With this work we report on the characterization and reliability/stability study of photoluminescent materials for lighting applications. Photoluminescent materials (phosphors) are a primary component of the white solid state lighting systems. Being based on rare earth doped Alluminate, Silicate, Garnets or Nitride compounds they offer green, yellow and red photoluminescence, when excited with a blue radiation (445 – 455 nm), typically emitted by a Gallium Nitride based LED.
With this work we report on a characterization of Phosphor materials for lighting, particularly: a) phosphors directly deposited over LED chip, b) remote phosphor solutions encapsulated in plastic medium for LED lighting, C) phosphors without binder for extreme high intensity Laser Diode white lighting.

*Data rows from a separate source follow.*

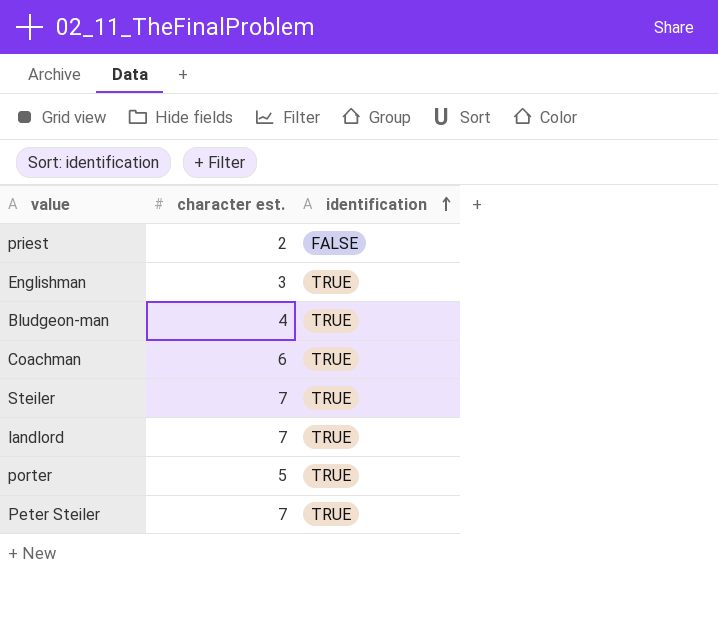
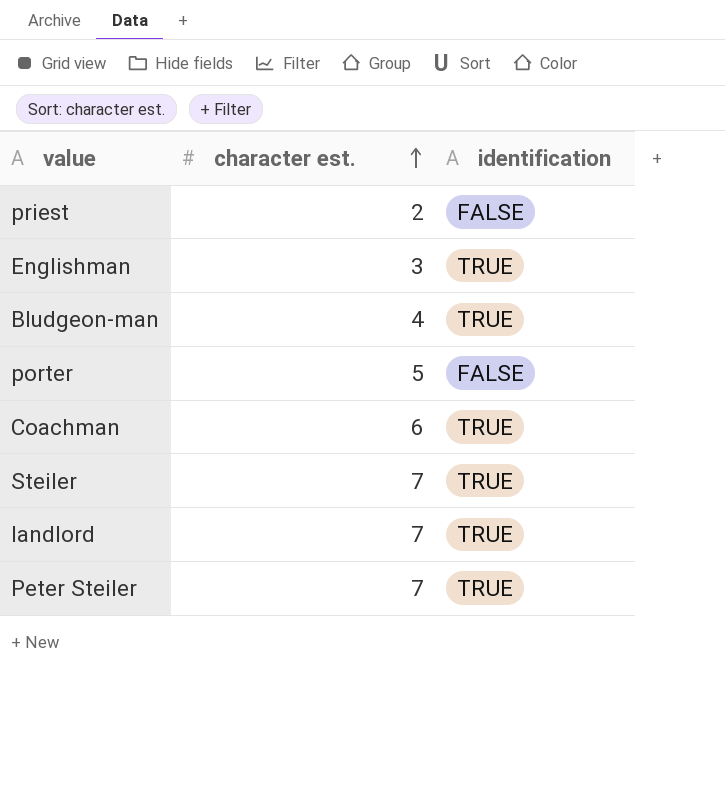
row order: identification ascending -> character est. ascending
porter | identification: TRUE -> FALSE

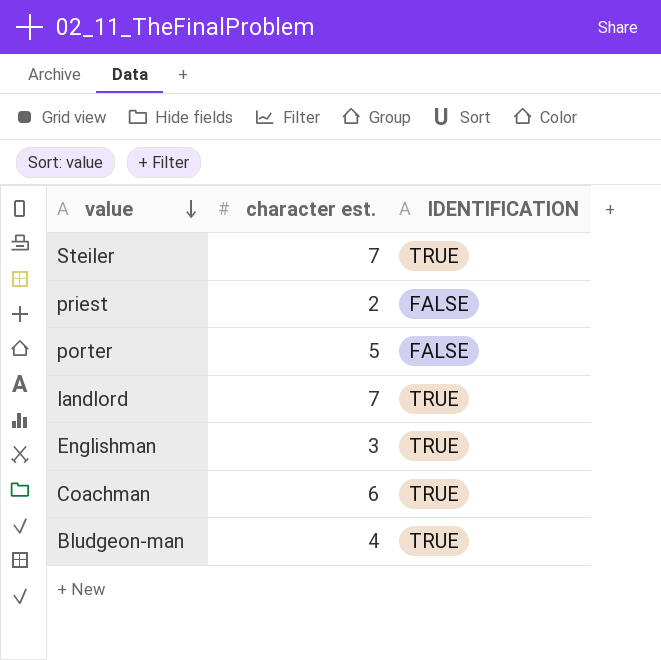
row order: character est. ascending -> value descending
column name: identification -> IDENTIFICATION
row Peter Steiler: 7 | TRUE -> none

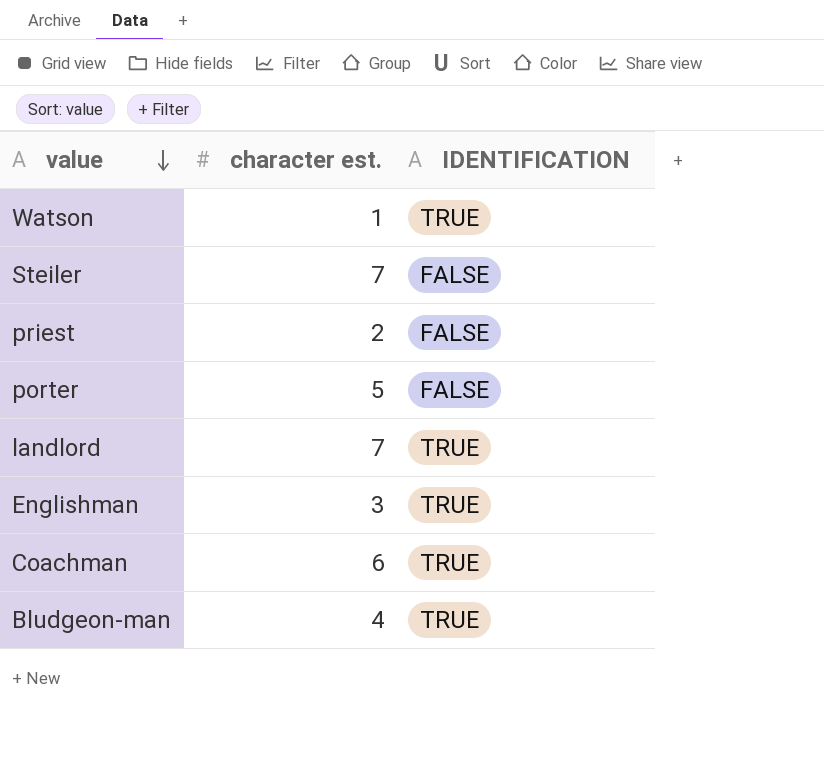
row Watson: none -> 1 | TRUE
Steiler | IDENTIFICATION: TRUE -> FALSE

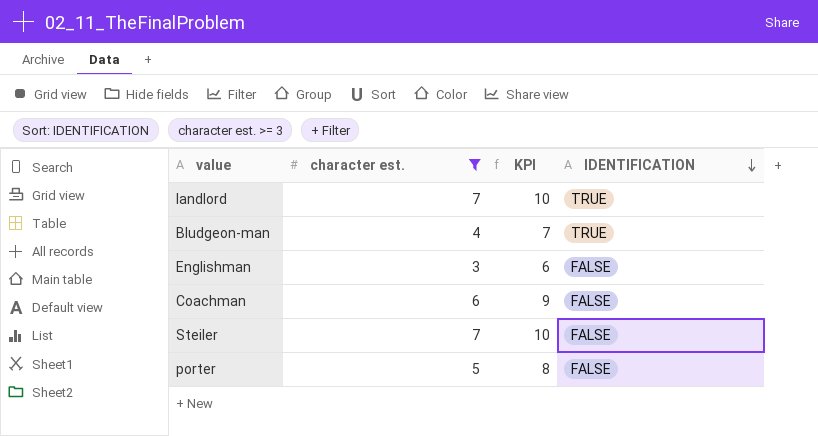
filter: none -> character est. >= 3
row order: value descending -> IDENTIFICATION descending
column KPI | formula: none -> [character est.] + 3
Englishman | IDENTIFICATION: TRUE -> FALSE
Coachman | IDENTIFICATION: TRUE -> FALSE

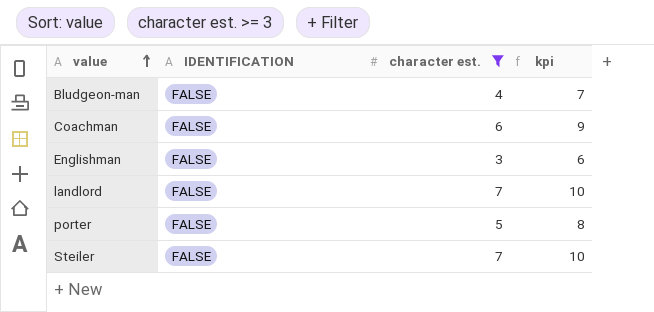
row order: IDENTIFICATION descending -> value ascending
column IDENTIFICATION | position: 4 -> 2
column name: KPI -> kpi
Bludgeon-man | IDENTIFICATION: TRUE -> FALSE
landlord | IDENTIFICATION: TRUE -> FALSE

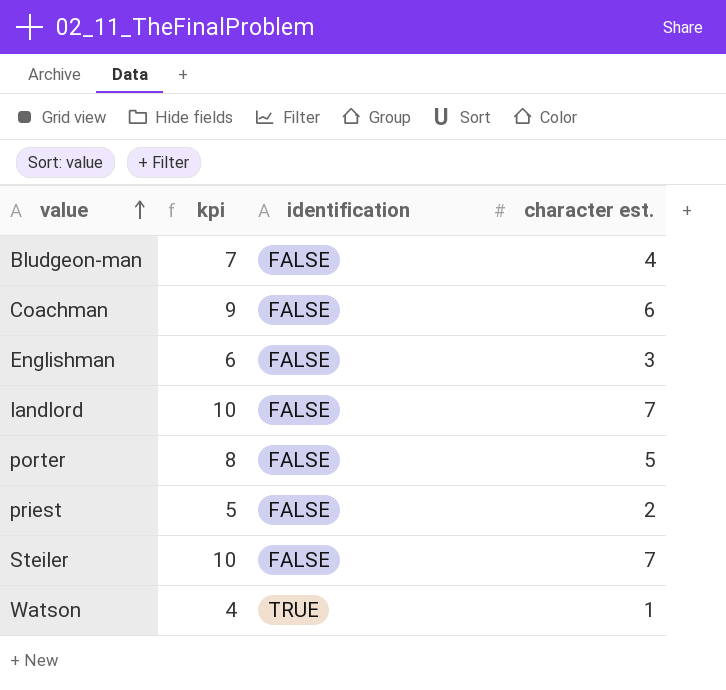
filter: character est. >= 3 -> none
column kpi | position: 4 -> 2
column name: IDENTIFICATION -> identification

The optical and thermal properties of phosphors have been studied to develop solution based on mix compounds to achieve different Correlated Color Temperatures and high Color Rendering Index LEDs. Thermal properties of Cerium Doped YAG phosphors materials have been evaluated in order to study the thermal quenching. A maximum phosphor operating temperature of 190-200 °C has been found to cause a sensible efficiency degeneration. Reduced efficiency and Stokes shift, also cause a localized temperature increase in the photoluminescent materials. In the case of remote phosphors, heat does not find a low thermal resistance path to the heatsink (as occurs through the GaN LED chip, for direct phosphor converted devices), thermal analysis indicate that material temperature might therefore increase up to values in excess of 60°C when a radiation of 435 mW/cm2 hits the sample template.
Reliability has also been investigated both for plastic encapsulated materials and binder free depositions: pure thermal reliability study indicate that phosphors encapsulated in Polycarbonate material are stable up to temperature of approximately 100 °C, while binder free phosphor do not show any sensible degradation up to temperatures of 525 °C.